▶ [How to complete this task]
Would you transcribe the records below exactly, omitting every picture?
-- Opening Marker --
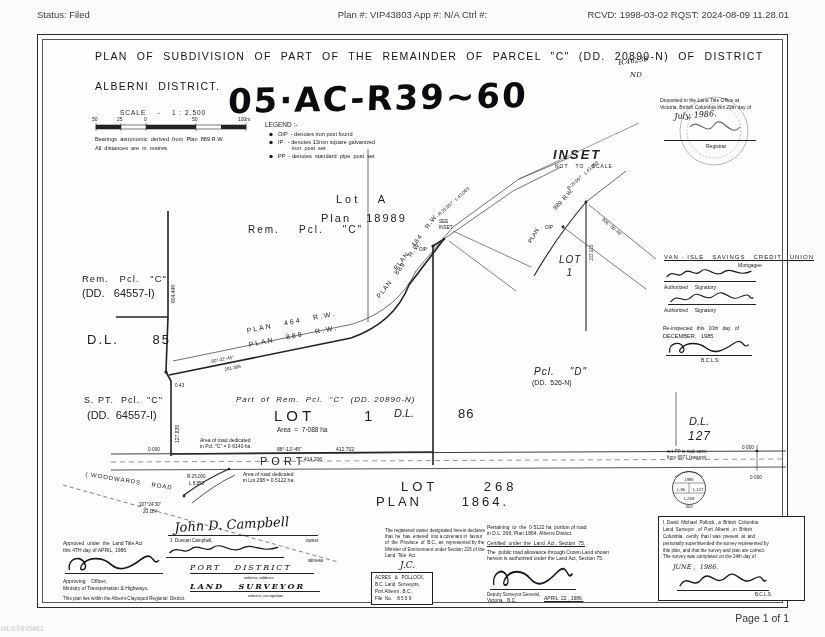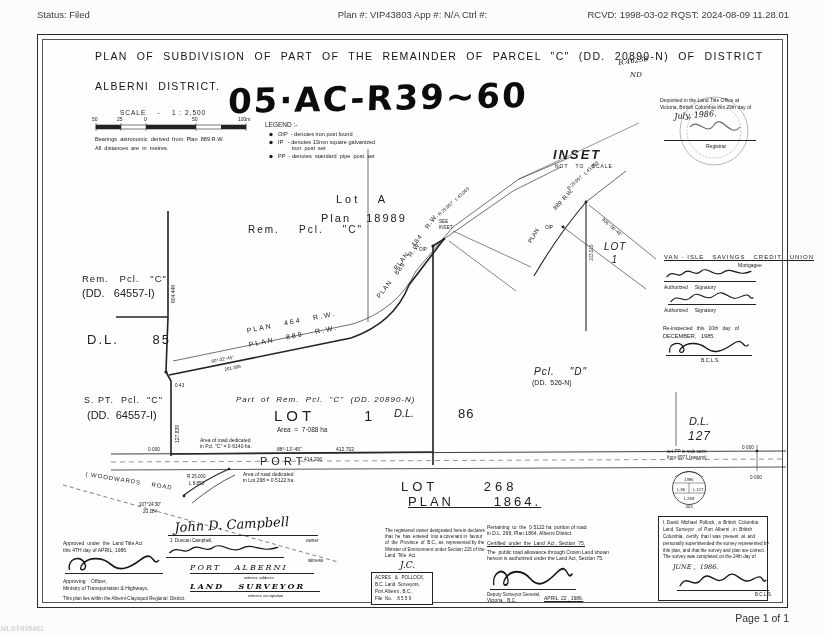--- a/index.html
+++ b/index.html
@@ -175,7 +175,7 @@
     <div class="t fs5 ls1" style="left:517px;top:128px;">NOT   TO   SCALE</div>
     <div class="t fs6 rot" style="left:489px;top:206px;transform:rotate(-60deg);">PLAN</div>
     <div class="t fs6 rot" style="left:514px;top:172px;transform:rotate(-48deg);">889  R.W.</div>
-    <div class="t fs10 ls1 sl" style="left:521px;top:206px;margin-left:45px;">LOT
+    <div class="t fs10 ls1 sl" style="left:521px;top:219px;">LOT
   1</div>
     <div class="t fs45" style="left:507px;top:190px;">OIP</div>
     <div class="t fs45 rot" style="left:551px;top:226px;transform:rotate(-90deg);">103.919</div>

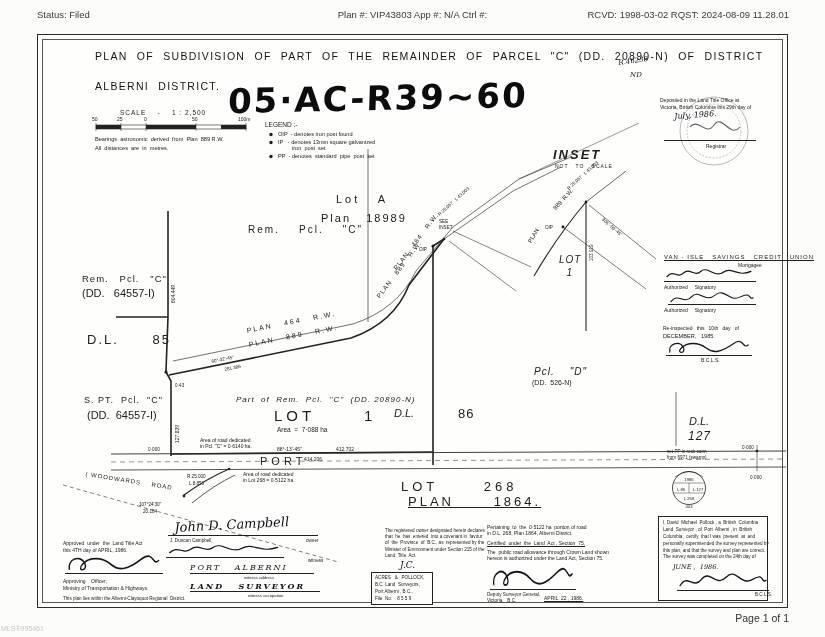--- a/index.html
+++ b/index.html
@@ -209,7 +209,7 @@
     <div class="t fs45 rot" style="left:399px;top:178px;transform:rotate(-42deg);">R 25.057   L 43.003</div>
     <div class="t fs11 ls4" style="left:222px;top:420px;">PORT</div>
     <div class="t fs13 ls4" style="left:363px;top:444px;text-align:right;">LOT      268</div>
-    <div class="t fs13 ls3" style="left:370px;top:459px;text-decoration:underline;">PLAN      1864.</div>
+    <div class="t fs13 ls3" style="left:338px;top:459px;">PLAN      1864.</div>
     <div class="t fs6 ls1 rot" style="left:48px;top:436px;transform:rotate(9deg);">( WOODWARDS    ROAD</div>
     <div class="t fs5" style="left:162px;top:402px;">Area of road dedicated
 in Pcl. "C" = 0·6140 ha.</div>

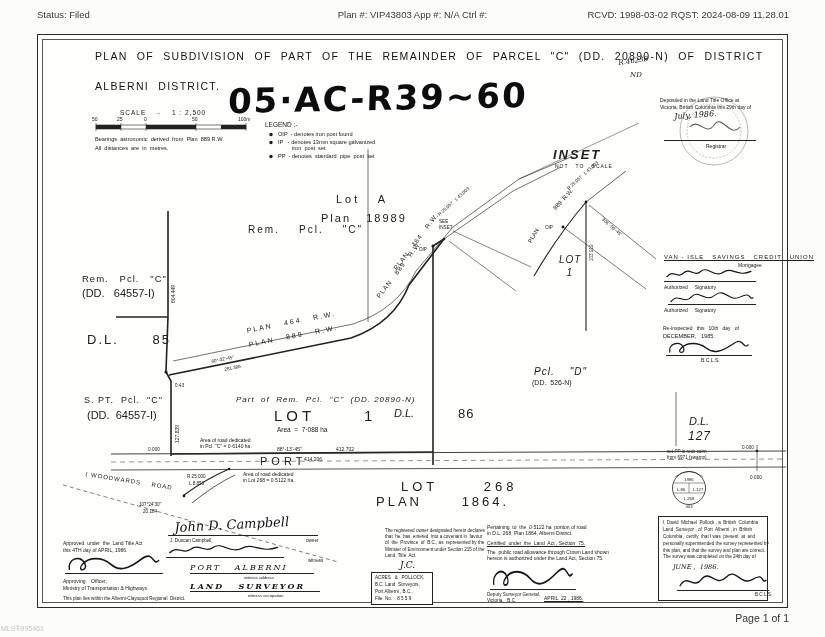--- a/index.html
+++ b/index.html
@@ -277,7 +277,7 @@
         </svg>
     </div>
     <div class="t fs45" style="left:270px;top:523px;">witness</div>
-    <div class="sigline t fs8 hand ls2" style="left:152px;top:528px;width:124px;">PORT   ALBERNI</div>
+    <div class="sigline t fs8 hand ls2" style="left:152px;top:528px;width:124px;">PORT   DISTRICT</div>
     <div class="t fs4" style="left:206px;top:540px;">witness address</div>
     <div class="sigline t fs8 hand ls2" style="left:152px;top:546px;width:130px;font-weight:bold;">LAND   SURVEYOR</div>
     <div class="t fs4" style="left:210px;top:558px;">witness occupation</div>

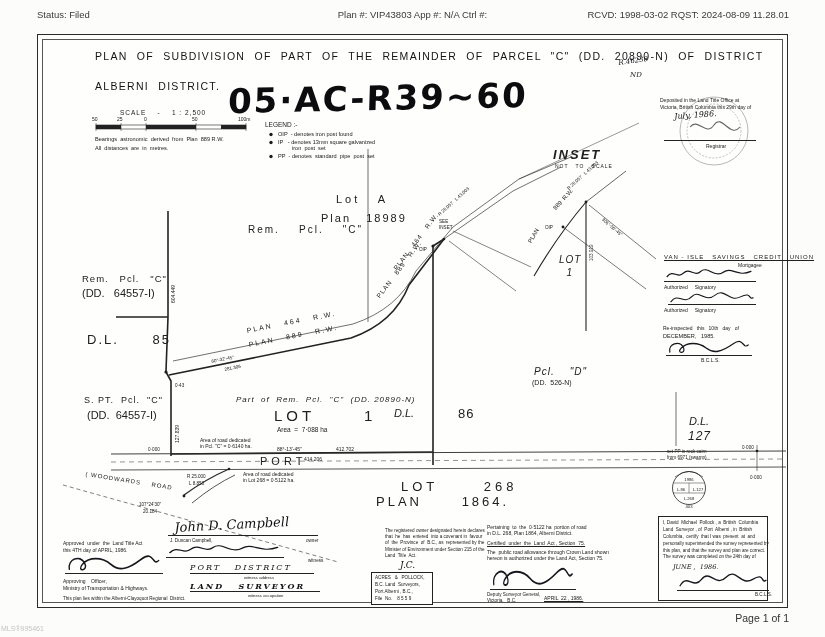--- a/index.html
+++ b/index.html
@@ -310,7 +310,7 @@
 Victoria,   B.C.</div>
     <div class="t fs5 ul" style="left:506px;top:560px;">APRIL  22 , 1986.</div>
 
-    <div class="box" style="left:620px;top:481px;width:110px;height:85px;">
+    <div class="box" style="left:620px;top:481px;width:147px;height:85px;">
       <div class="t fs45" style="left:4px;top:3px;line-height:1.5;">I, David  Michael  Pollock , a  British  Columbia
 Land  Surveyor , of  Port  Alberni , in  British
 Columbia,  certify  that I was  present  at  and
-- Closing Marker --
▶ [Task result]
--- a/index.html
+++ b/index.html
@@ -175,7 +175,7 @@
     <div class="t fs5 ls1" style="left:517px;top:128px;">NOT   TO   SCALE</div>
     <div class="t fs6 rot" style="left:489px;top:206px;transform:rotate(-60deg);">PLAN</div>
     <div class="t fs6 rot" style="left:514px;top:172px;transform:rotate(-48deg);">889  R.W.</div>
-    <div class="t fs10 ls1 sl" style="left:521px;top:206px;margin-left:45px;">LOT
+    <div class="t fs10 ls1 sl" style="left:521px;top:219px;">LOT
   1</div>
     <div class="t fs45" style="left:507px;top:190px;">OIP</div>
     <div class="t fs45 rot" style="left:551px;top:226px;transform:rotate(-90deg);">103.919</div>

--- a/index.html
+++ b/index.html
@@ -209,7 +209,7 @@
     <div class="t fs45 rot" style="left:399px;top:178px;transform:rotate(-42deg);">R 25.057   L 43.003</div>
     <div class="t fs11 ls4" style="left:222px;top:420px;">PORT</div>
     <div class="t fs13 ls4" style="left:363px;top:444px;text-align:right;">LOT      268</div>
-    <div class="t fs13 ls3" style="left:370px;top:459px;text-decoration:underline;">PLAN      1864.</div>
+    <div class="t fs13 ls3" style="left:338px;top:459px;">PLAN      1864.</div>
     <div class="t fs6 ls1 rot" style="left:48px;top:436px;transform:rotate(9deg);">( WOODWARDS    ROAD</div>
     <div class="t fs5" style="left:162px;top:402px;">Area of road dedicated
 in Pcl. "C" = 0·6140 ha.</div>

--- a/index.html
+++ b/index.html
@@ -277,7 +277,7 @@
         </svg>
     </div>
     <div class="t fs45" style="left:270px;top:523px;">witness</div>
-    <div class="sigline t fs8 hand ls2" style="left:152px;top:528px;width:124px;">PORT   ALBERNI</div>
+    <div class="sigline t fs8 hand ls2" style="left:152px;top:528px;width:124px;">PORT   DISTRICT</div>
     <div class="t fs4" style="left:206px;top:540px;">witness address</div>
     <div class="sigline t fs8 hand ls2" style="left:152px;top:546px;width:130px;font-weight:bold;">LAND   SURVEYOR</div>
     <div class="t fs4" style="left:210px;top:558px;">witness occupation</div>

--- a/index.html
+++ b/index.html
@@ -310,7 +310,7 @@
 Victoria,   B.C.</div>
     <div class="t fs5 ul" style="left:506px;top:560px;">APRIL  22 , 1986.</div>
 
-    <div class="box" style="left:620px;top:481px;width:110px;height:85px;">
+    <div class="box" style="left:620px;top:481px;width:147px;height:85px;">
       <div class="t fs45" style="left:4px;top:3px;line-height:1.5;">I, David  Michael  Pollock , a  British  Columbia
 Land  Surveyor , of  Port  Alberni , in  British
 Columbia,  certify  that I was  present  at  and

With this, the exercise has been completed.